Now, however, there is tentative economic evidence that this process may have gone a little too far. The other labour-market puzzle has been in the unemployment statistics. Every month this year the claimant count has risen. The rise is not huge, amounting to just over 60,000 in total, but it is the first such sustained rise in 12 years, and a blot on a successful labour-market record.
At the same time, however, employment continues to grow, by 345,000 over the past year, according to the Labour Force Survey, and by 150,000 workforce jobs, according to employer-based numbers. How can you have simultaneously rising employment and unemployment? John Philpott, chief economist at the Chartered Institute of Personnel and Development (CIPD), has combined the official figures with his own organisation’s surveys and suggests that at least part of the answer lies with immigration.

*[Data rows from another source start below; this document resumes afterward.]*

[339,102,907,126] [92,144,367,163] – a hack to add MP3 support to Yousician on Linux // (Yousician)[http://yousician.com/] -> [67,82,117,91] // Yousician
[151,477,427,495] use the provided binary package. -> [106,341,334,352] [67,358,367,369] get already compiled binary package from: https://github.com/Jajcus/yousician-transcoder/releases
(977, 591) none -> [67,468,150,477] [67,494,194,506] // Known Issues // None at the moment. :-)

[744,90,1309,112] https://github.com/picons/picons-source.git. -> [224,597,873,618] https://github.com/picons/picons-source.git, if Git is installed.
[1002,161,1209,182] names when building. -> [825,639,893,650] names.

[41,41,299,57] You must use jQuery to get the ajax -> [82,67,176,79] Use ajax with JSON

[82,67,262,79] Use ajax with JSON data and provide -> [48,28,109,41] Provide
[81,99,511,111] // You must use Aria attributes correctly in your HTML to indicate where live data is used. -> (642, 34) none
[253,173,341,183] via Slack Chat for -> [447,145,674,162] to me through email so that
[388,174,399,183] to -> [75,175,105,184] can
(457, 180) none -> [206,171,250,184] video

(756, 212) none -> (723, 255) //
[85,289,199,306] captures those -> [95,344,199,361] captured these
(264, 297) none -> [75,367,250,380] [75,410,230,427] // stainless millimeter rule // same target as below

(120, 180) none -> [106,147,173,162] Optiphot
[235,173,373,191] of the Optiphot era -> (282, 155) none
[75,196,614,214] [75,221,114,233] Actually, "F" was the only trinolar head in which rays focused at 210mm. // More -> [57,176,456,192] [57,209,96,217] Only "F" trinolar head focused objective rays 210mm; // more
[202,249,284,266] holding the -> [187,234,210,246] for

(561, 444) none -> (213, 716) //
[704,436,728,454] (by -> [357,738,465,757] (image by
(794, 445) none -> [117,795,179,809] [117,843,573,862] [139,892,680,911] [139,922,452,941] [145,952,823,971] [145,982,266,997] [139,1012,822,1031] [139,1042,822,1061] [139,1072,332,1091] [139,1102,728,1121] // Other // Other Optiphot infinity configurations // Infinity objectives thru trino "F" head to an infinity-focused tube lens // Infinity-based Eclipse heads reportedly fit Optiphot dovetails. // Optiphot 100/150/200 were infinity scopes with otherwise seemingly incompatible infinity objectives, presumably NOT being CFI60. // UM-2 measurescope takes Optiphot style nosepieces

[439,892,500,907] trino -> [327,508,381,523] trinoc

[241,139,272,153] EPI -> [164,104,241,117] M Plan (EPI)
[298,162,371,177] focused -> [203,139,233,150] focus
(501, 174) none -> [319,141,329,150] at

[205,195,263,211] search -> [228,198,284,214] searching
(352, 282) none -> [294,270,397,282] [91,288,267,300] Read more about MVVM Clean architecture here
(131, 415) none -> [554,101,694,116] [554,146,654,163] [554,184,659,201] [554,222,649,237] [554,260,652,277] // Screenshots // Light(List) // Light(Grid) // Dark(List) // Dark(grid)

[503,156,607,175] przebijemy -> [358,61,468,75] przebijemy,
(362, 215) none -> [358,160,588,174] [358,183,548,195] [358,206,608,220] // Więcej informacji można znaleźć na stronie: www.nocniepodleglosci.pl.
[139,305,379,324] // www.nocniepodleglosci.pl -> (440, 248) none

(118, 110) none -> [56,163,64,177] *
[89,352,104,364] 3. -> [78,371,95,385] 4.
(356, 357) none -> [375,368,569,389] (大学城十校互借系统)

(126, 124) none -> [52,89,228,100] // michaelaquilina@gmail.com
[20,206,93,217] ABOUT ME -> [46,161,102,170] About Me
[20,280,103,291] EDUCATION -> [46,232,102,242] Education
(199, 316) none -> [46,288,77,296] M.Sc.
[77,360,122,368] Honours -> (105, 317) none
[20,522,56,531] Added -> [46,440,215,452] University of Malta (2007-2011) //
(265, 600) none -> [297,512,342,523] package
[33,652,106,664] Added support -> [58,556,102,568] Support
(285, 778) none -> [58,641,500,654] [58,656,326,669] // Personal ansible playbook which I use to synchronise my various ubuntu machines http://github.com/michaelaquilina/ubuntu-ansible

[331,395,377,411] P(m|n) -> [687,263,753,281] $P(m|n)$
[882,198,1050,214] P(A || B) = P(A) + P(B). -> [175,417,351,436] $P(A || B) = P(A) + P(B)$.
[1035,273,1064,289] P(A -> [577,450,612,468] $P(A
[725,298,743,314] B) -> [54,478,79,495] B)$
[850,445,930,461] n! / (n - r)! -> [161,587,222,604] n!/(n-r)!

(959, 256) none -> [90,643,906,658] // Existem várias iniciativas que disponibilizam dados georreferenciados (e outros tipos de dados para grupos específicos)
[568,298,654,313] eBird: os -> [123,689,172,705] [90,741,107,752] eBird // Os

“Unemployment has risen in the past year not because more people have been joining the count — in fact slightly fewer have done so — but because fewer people are leaving,” he said.
“The reason for this is evident in our own quarterly survey evidence. It shows that when it comes to recruitment, benefit claimants, many of whom are not immediately job ready, are losing out to other jobseekers, in particular growing numbers of immigrant workers.”
The cry, “They’re taking our jobs” has always been the crudest argument used by those opposing immigration. But at present it seems to be true, at least in part. The unemployed, particularly the long-term unemployed, may be less attractive to employers than bright immigrants with a built-in work ethic.
Anybody who questions the beneficial effects of immigration runs the risk of being accused of being further to the right than Genghis Khan. The Tories thought they were striking a popular chord with their election slogan earlier this year: “It’s not racist to want to control immigration.” But the poster slogan, used in areas with high immigrant populations, was regarded by many voters as distasteful and extreme.